Stephen miró a su amigo y una oleada de complicidad fluyó entre ambos sin mediar palabra.
– Siguiendo nuestro plan, expliqué a tu personal y a tu familia que te habías ido de viaje al continente -informó Justin-. Nadie cuestionó mi relato, pero Gregory me ha preguntado varias veces por tu paradero exacto. Yo le he dicho que preferías mantenerlo en secreto porque estabas disfrutando de unas vacaciones íntimas con tu nueva amante.
Al oír las palabras de Justin, a Stephen le subió por el cuello una oleada de calor. Se aclaró la garganta y dijo:
– Con Lawrence muerto, Gregory es nuestro principal sospechoso.
– Heredar varios millones de libras, junto con numerosas propiedades y títulos nobiliarios es un buen motivo para asesinar a alguien -afirmó Justin.
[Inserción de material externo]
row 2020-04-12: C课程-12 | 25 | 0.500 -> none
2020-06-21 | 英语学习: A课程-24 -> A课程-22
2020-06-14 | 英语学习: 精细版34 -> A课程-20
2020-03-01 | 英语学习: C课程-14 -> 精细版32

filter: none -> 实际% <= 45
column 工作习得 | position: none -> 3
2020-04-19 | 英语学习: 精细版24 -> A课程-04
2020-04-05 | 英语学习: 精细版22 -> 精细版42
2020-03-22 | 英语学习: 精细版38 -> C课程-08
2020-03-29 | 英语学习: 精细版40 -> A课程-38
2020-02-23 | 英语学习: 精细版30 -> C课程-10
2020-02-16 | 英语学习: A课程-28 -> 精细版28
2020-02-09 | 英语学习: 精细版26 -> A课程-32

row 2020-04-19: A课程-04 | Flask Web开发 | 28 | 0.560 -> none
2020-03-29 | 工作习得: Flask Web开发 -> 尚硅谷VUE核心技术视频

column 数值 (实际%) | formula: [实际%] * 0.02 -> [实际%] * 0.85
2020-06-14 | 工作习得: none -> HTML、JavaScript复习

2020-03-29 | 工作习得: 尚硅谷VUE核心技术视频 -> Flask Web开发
– Pero Gregory no necesita dinero.
– Yo no estaría tan seguro de eso, Stephen. He oído que debe una cantidad considerable en el club White, y ha estado frecuentando algunos locales de juego de mala reputación. Pero, de todos modos, creo que ya va siendo hora de que vuelvas a Londres. Si Lawrence era nuestro hombre, tu vida ha dejado de estar en peligro. Si el culpable es Gregory, necesitamos desenmascararlo. -Miró el torso de Stephen-. ¿Cómo tienes las costillas para montar a caballo?
Stephen asintió con mirada ausente.
– Supongo que bien. Pero ¿y si nuestro hombre no es ni Lawrence ni Gregory?
– Pues también debemos desenmascararlo -contestó Justin-. Aunque no es mi intención ponerte en peligro, no vamos a conseguir nada si te quedas aquí. Es hora de volver a casa, Stephen.